▶ INSTRUCTIONS TO FOLLOW
The output should be every line below that includes the word "SCHWARZ".

*** SUPPLIED MATERIAL ***

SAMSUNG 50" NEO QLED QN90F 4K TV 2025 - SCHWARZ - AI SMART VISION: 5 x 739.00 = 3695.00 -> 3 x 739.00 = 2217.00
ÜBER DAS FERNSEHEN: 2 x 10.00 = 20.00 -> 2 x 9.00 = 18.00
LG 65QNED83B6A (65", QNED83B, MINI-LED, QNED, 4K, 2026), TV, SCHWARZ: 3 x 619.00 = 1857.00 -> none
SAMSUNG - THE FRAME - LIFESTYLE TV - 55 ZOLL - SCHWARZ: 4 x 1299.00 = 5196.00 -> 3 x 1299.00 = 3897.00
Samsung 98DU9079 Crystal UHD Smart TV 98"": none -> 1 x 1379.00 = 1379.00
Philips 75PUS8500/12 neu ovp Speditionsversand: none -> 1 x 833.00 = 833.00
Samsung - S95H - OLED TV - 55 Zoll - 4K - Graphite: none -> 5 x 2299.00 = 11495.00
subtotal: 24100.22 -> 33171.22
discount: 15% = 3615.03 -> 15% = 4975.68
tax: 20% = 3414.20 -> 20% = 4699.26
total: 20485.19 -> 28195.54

*** End of SUPPLIED MATERIAL ***

▶ REPLY TO THE EXERCISE
SAMSUNG 50" NEO QLED QN90F 4K TV 2025 - SCHWARZ - AI SMART VISION: 5 x 739.00 = 3695.00 -> 3 x 739.00 = 2217.00
LG 65QNED83B6A (65", QNED83B, MINI-LED, QNED, 4K, 2026), TV, SCHWARZ: 3 x 619.00 = 1857.00 -> none
SAMSUNG - THE FRAME - LIFESTYLE TV - 55 ZOLL - SCHWARZ: 4 x 1299.00 = 5196.00 -> 3 x 1299.00 = 3897.00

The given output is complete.